Teachers have strong questioning skills, which enable them to probe pupils' deeper understanding of what they are reading. As a result, pupils develop the more sophisticated skills of inference and deduction. Current assessment information shows a higher proportion of pupils in key stage 2, including disadvantaged pupils, are meeting the greater depth standards in reading.

• We also agreed to look at the teaching of mathematics in key stage 1. This was because, in the past two years, the proportion of disadvantaged pupils who met the expected standard in mathematics in key stage 1 was lower than the national average, although not significantly so. ? Leaders ensured that staff have received effective training and support to deliver a rigorous mathematics curriculum.

Across key stage 1, pupils are given plenty of opportunities to practise and consolidate their mathematical skills. In this way, they are achieving mastery over time. Pupils benefit from learning experiences which support the development of their mathematical reasoning skills.

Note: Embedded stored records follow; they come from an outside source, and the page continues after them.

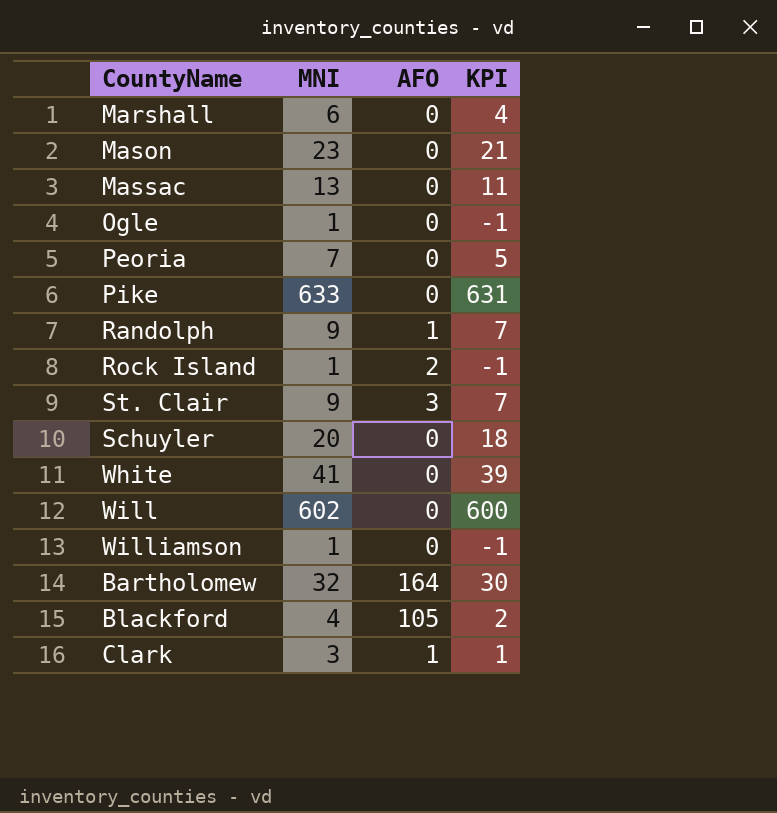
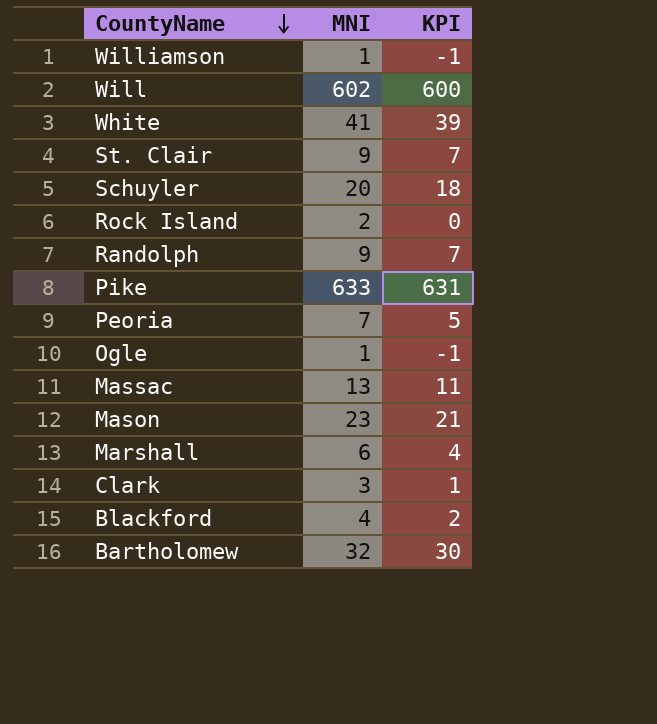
row order: none -> CountyName descending
column AFO | position: 3 -> none
Rock Island | MNI: 1 -> 2
Rock Island | KPI: -1 -> 0

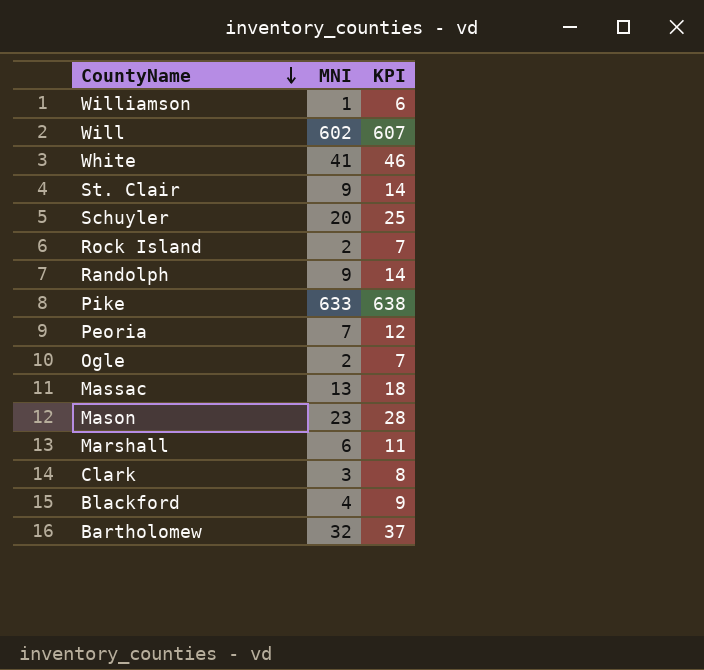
column KPI | formula: [MNI] - 2 -> [MNI] + 5
Ogle | MNI: 1 -> 2

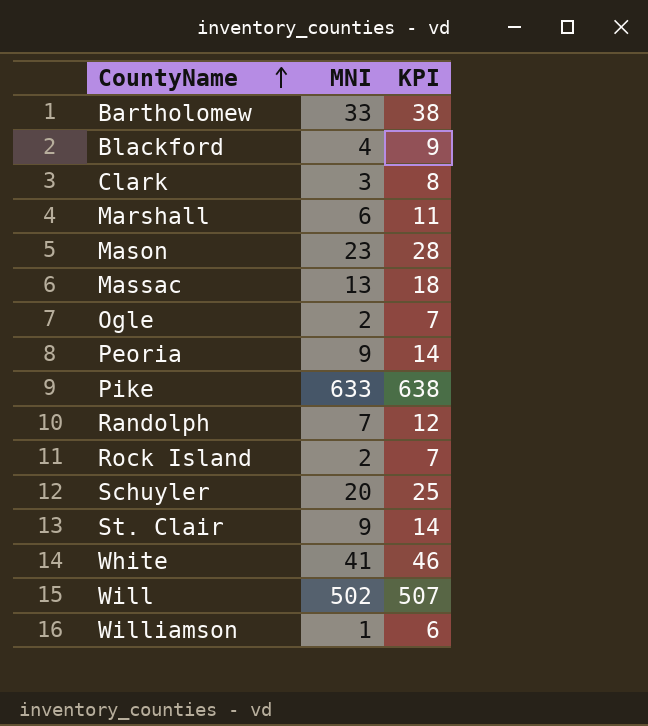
row order: CountyName descending -> CountyName ascending
Bartholomew | MNI: 32 -> 33
Bartholomew | KPI: 37 -> 38
Peoria | MNI: 7 -> 9
Peoria | KPI: 12 -> 14
Randolph | MNI: 9 -> 7
Randolph | KPI: 14 -> 12
Will | MNI: 602 -> 502
Will | KPI: 607 -> 507

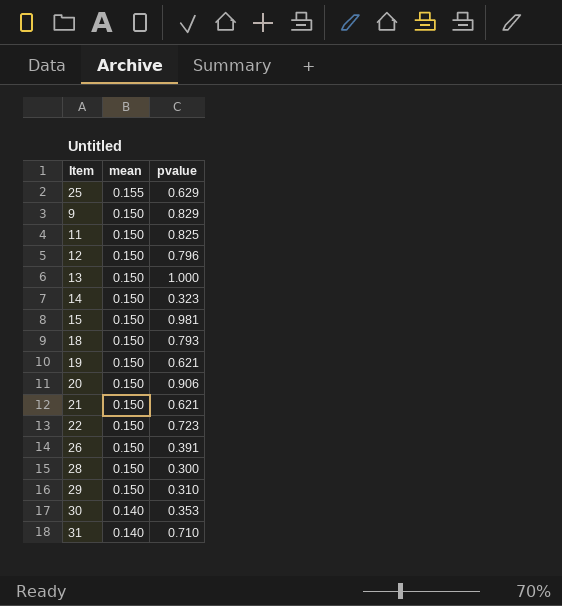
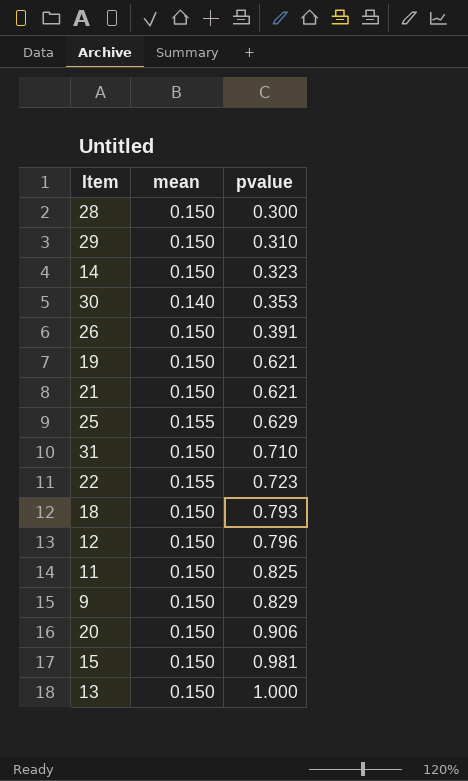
row order: mean descending -> pvalue ascending
31 | mean: 0.140 -> 0.150
22 | mean: 0.150 -> 0.155

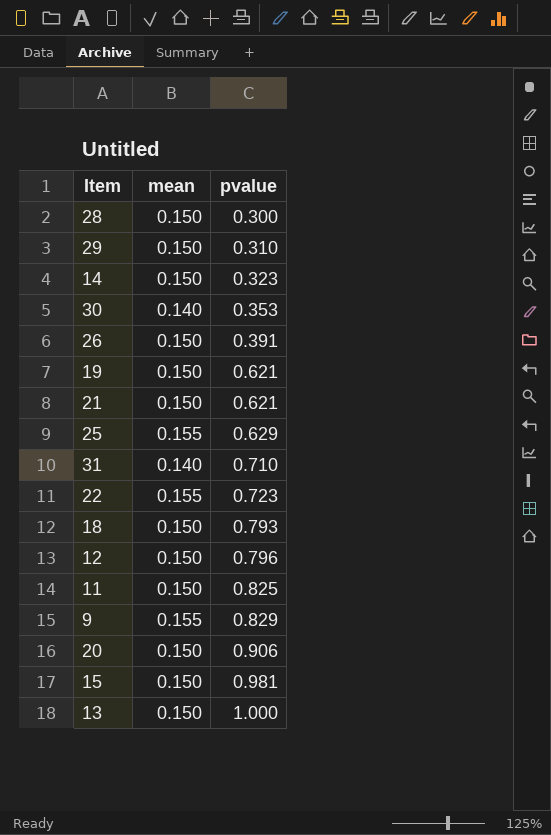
31 | mean: 0.150 -> 0.140
9 | mean: 0.150 -> 0.155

Adults provide effective support which enables pupils to develop strong mathematical vocabulary. As a result, all pupils, including disadvantaged pupils, make strong progress in mathematics across key stage 1. However, disadvantaged pupils need to be supported and stretched further, so that a higher proportion of them achieve greater depth in mathematics.

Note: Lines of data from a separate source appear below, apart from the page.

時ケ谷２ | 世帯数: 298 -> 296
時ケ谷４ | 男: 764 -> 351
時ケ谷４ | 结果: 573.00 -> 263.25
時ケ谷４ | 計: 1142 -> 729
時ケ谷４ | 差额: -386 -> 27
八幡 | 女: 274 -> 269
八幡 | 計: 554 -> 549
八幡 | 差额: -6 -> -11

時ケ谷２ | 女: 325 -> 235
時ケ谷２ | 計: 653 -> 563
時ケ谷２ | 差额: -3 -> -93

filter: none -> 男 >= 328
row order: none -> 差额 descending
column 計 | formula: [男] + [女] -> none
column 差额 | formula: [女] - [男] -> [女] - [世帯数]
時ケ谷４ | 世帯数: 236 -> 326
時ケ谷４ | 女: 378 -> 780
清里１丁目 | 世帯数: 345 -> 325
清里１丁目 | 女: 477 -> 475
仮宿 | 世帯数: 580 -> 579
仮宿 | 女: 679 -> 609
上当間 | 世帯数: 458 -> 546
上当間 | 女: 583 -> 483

• Finally, we looked at the wider curriculum. We wanted to check whether pupils achieve equally well across their other subjects as they do in the core subjects of reading, writing, and mathematics. ? Pupils enjoy and excel in a wide range of subjects.

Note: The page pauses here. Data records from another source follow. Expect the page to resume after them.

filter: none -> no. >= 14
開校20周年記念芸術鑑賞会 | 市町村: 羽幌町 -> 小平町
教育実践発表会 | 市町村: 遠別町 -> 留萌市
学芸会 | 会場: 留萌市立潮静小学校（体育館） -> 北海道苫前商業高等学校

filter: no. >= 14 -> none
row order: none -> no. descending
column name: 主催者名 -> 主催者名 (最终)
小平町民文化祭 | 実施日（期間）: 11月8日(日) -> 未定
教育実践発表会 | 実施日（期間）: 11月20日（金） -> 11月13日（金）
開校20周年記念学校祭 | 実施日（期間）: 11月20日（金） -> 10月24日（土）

Leaders have carefully planned sequences of learning to ensure that pupils develop their knowledge and skills. Pupils make strong progress in their historical understanding. This is because they are skilled at studying objects and artefacts to establish how people lived in the past.

Similarly, pupils achieve well in science. Teachers regularly challenge pupils' scientific thinking, and encourage them to carry out investigations to deepen their knowledge further. ? Teaching and learning in the arts are strengths of the school.

Across year groups, pupils produce stunning pieces of artwork which showcase the strong progress they make in this subject over time. Pupils study the work of classical and modern artists in detail. By the time they reach Year 6, their sketches reflect a deep understanding of proportion, depth and perspective.

Music teaching in the school is equally strong. Pupils talk fondly about the many opportunities they receive to develop their musical skills. Those who have a passion for learning instruments are provided with additional lessons, and you ensure that those who cannot access their own instruments are supported.

Next steps for the school Leaders and those responsible for governance should ensure that: ? Disadvantaged pupils in key stage 1 are challenged further to enable a higher proportion of them to achieve the greater depth standard in mathematics. I am copying this letter to the chair of the governing body, the regional schools commissioner and the director of children's services for Camden. This letter will be published on the Ofsted website.

Yours sincerely Edison David Ofsted Inspector Information about the inspection During this inspection, I discussed the work of the school with you and with members of the senior leadership team. I spoke to a number of pupils to discuss their experiences in lessons, the extent to which they feel safe, and their views on learning and behaviour. I held discussions with a representative of the local authority.

I considered 31 responses to the parent survey, 13 responses to the staff survey and 37 responses to the pupil survey. I met with governors, including the chair of the governing body. I considered documentation provided by the school and information posted on the school's website.

I looked at the single central record of staff suitability checks and the school's analysis of pupils' attendance. Together with school leaders, I visited lessons to observe learning and I looked at samples of pupils' work across all subjects. I listened to pupils read from across the ability range.